La crisis ya impactó en los trabajadores: por primera vez en tres décadas, la institución tuvo que pagar sueldos en cuotas y dejar de abonar aportes patronales. “Si la semana que viene no cobramos PAMI o Incluir Salud, no vamos a poder pagar los sueldos. No tenemos más financiamiento externo, la situación es crítica día a día”, advirtió el contador.
El retroceso de 40 años
Para los directivos, el rumbo tomado por el Gobierno Nacional parece un intento deliberado de «borrar la discapacidad del mapa». Según Serrano y Combina, las trabas actuales buscan retrotraer los derechos a una época donde la discapacidad se manejaba por «beneficencia» y no como un derecho adquirido. “Es inhumano; se pusieron contra las personas con discapacidad extrema y pobreza.
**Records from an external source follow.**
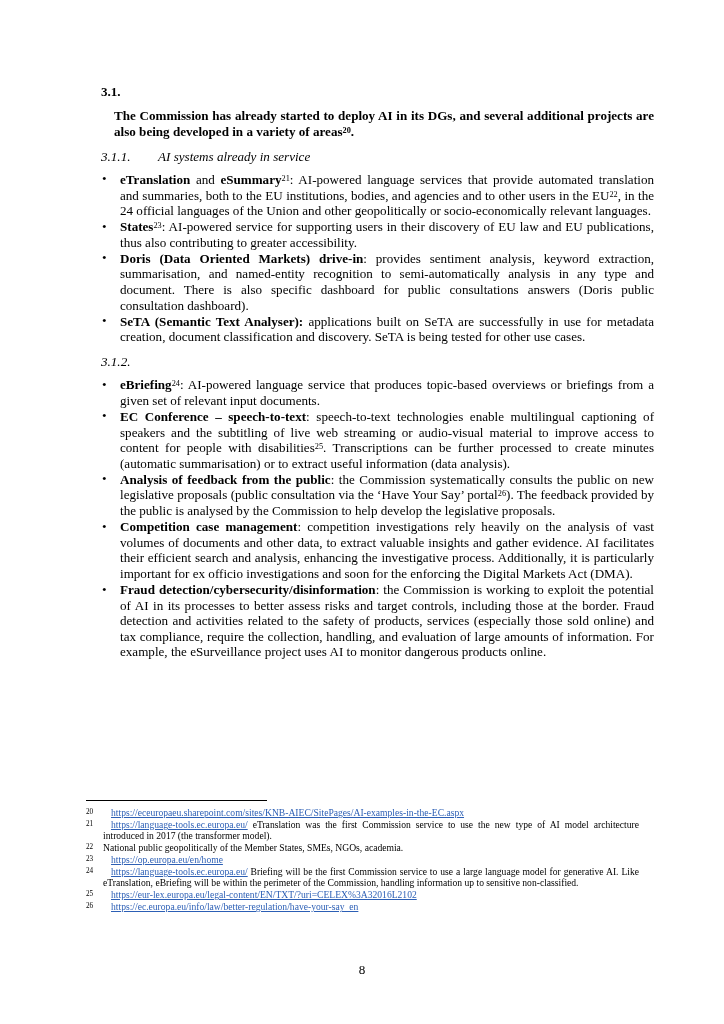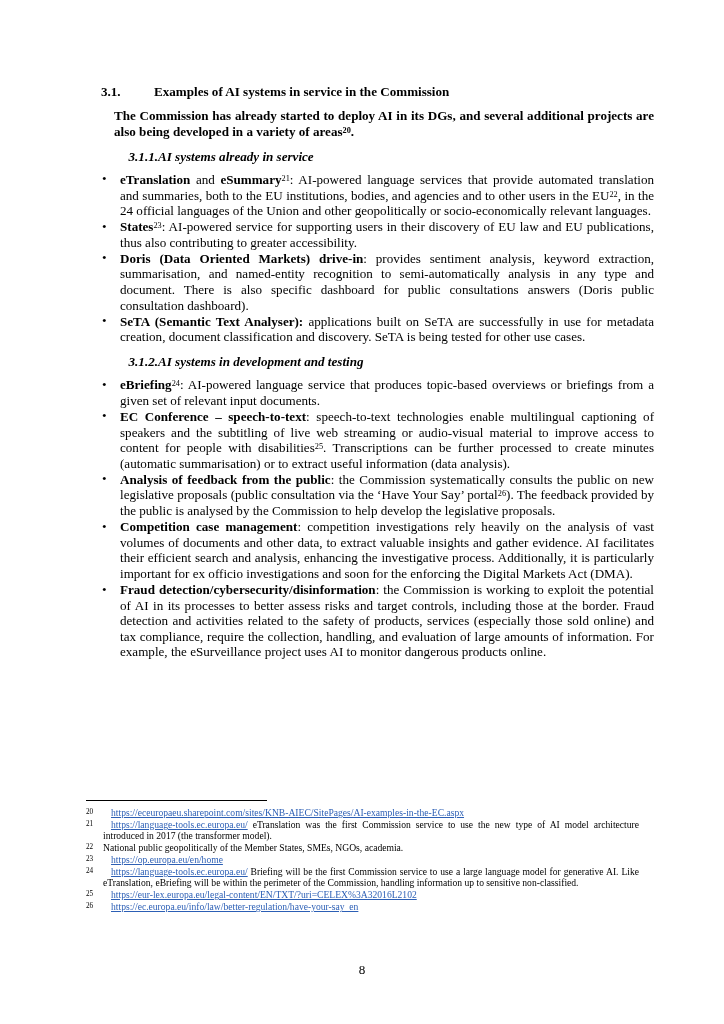--- a/index.html
+++ b/index.html
@@ -151,7 +151,6 @@
 
     <h3 class="h2num">
       <span class="num">3.1.</span>
-      <span>Examples of AI systems in service in the Commission</span>
     </h3>
 
     <p class="body">

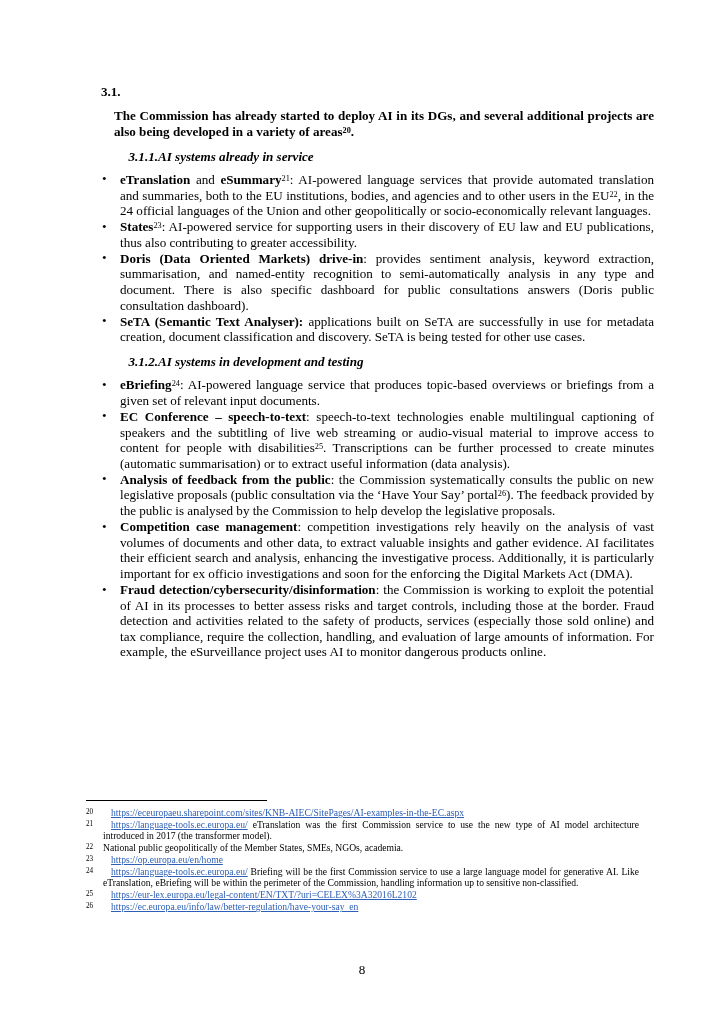--- a/index.html
+++ b/index.html
@@ -42,12 +42,11 @@
   }
   h3.h3num {
     font-size: 13.1px;
-    font-weight: bold;
+    font-weight: normal;
     font-style: italic;
     margin: 9px 0 7px 0;
     line-height: 1.25;
     display: flex;
-    text-align: right;
   }
   h3.h3num .num {
     width: 57px;

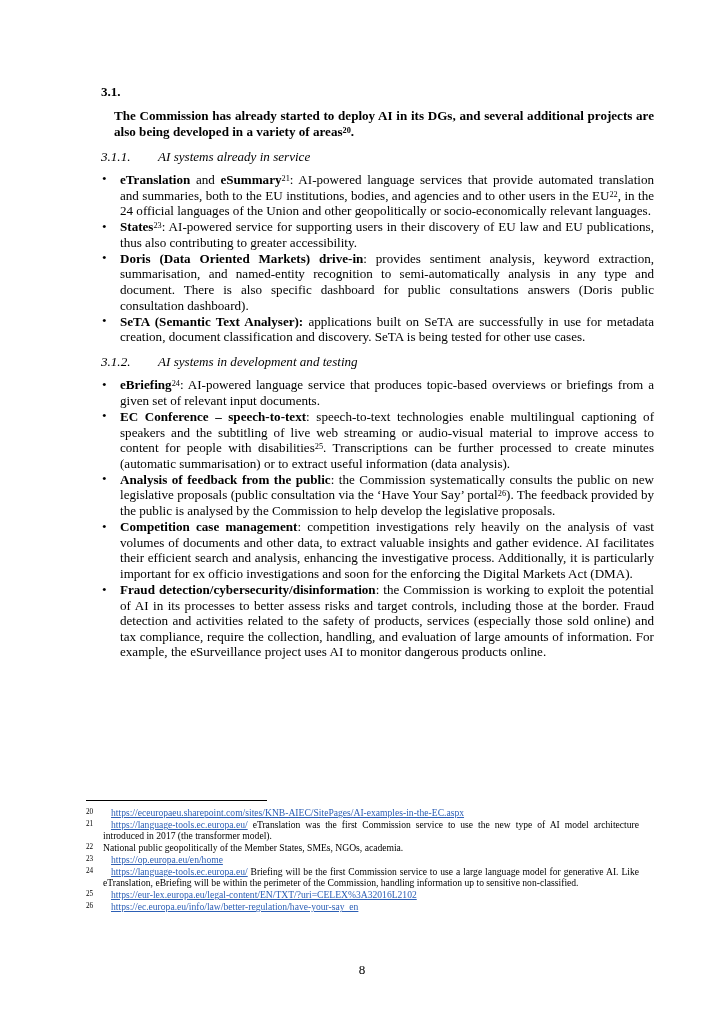--- a/index.html
+++ b/index.html
@@ -182,7 +182,6 @@
 
     <h3 class="h3num">
       <span class="num">3.1.2.</span>
-      <span>AI systems in development and testing</span>
     </h3>
 
     <ul class="bullets">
Nos quieren llevar a la dádiva de hace 40 años”, sentenciaron.
Impacto regional en Punilla
El cierre del EPAR no solo afectaría a los internos, sino que generaría un terremoto económico en la región. “Son 150 familias que se quedarían sin trabajo en una zona donde no hay empleo. Además del golpe a los proveedores locales, desde el verdulero hasta el carnicero; es una economía entera que se mueve en torno a la institución”, concluyó Carmen Serrano, pidiendo una decisión política urgente antes de que sea demasiado tarde.